## Task instructions
Go through the material and copy every line in which "target" appears.

## Input records
──────

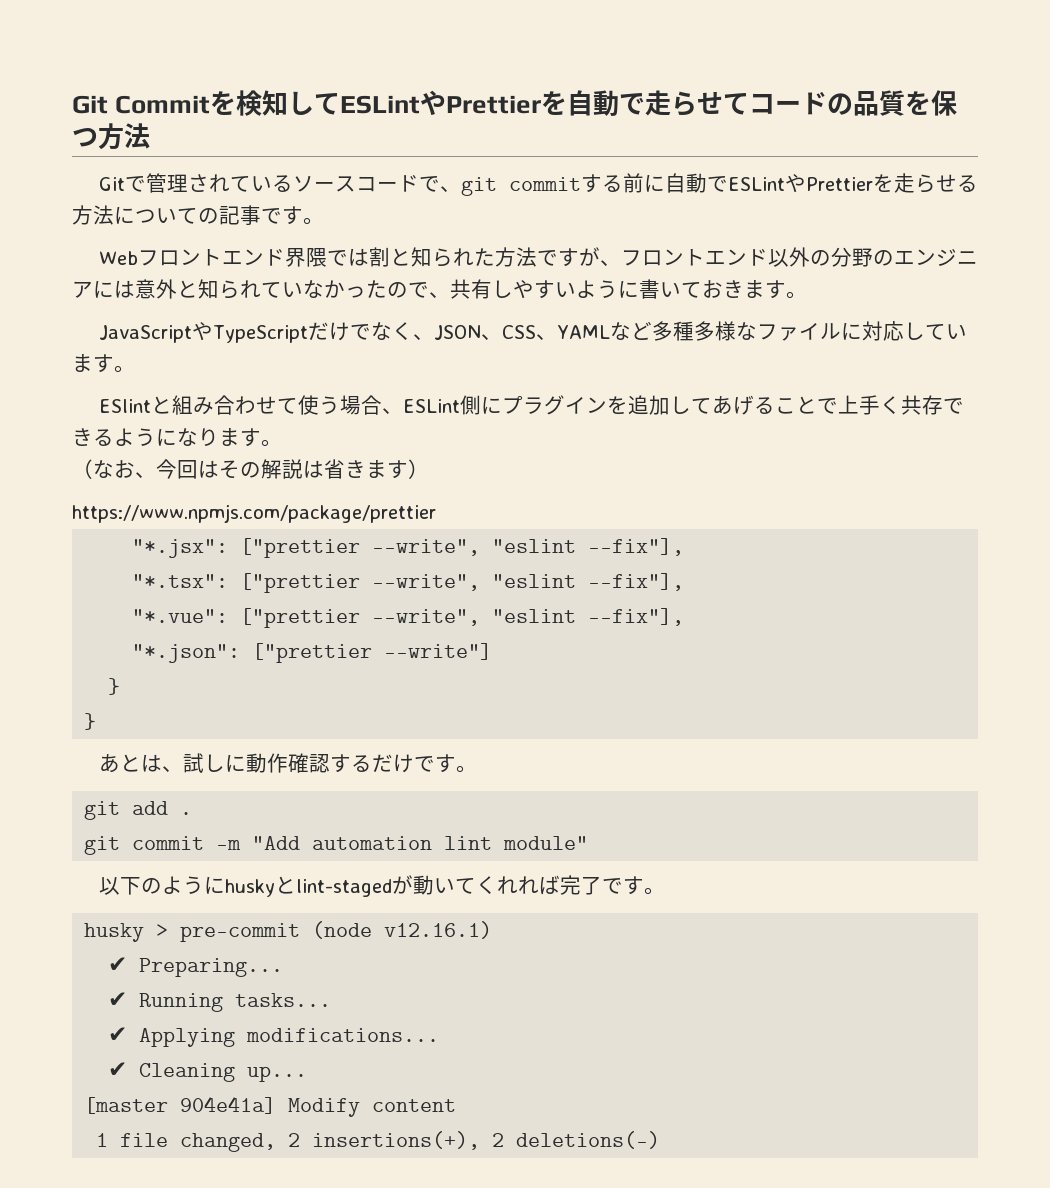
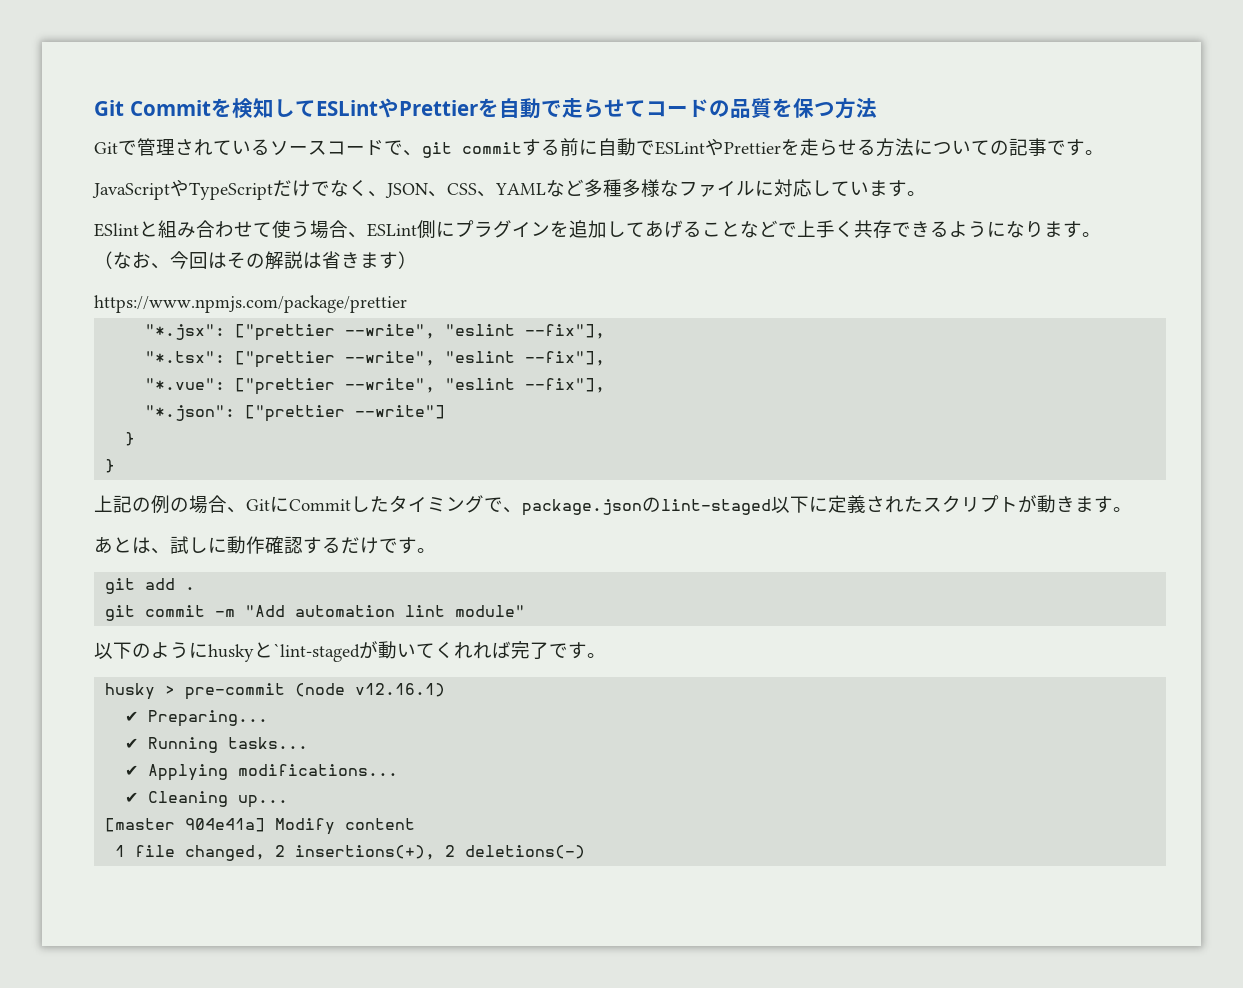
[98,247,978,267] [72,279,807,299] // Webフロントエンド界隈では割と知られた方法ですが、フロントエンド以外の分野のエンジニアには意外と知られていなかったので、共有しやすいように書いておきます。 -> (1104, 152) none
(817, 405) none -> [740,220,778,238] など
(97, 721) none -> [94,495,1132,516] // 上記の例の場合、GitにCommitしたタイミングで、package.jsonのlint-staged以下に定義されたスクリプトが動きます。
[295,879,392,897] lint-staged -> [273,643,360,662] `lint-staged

──────

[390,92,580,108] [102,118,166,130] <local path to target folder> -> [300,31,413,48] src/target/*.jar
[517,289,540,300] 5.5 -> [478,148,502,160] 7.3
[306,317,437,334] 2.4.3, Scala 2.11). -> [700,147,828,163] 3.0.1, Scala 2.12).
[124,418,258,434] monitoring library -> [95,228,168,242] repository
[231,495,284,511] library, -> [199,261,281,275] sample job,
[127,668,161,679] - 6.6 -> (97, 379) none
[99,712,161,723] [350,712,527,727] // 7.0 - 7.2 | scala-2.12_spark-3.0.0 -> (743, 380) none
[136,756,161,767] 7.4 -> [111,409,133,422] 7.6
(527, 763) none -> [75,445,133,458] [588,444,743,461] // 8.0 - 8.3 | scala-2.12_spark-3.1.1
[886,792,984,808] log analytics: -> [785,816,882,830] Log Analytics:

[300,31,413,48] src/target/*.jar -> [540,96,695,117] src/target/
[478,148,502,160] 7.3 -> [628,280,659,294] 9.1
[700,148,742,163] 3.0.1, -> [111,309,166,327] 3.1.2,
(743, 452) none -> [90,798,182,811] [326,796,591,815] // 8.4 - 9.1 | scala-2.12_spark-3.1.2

──────

## Task solution
[390,92,580,108] [102,118,166,130] <local path to target folder> -> [300,31,413,48] src/target/*.jar
[300,31,413,48] src/target/*.jar -> [540,96,695,117] src/target/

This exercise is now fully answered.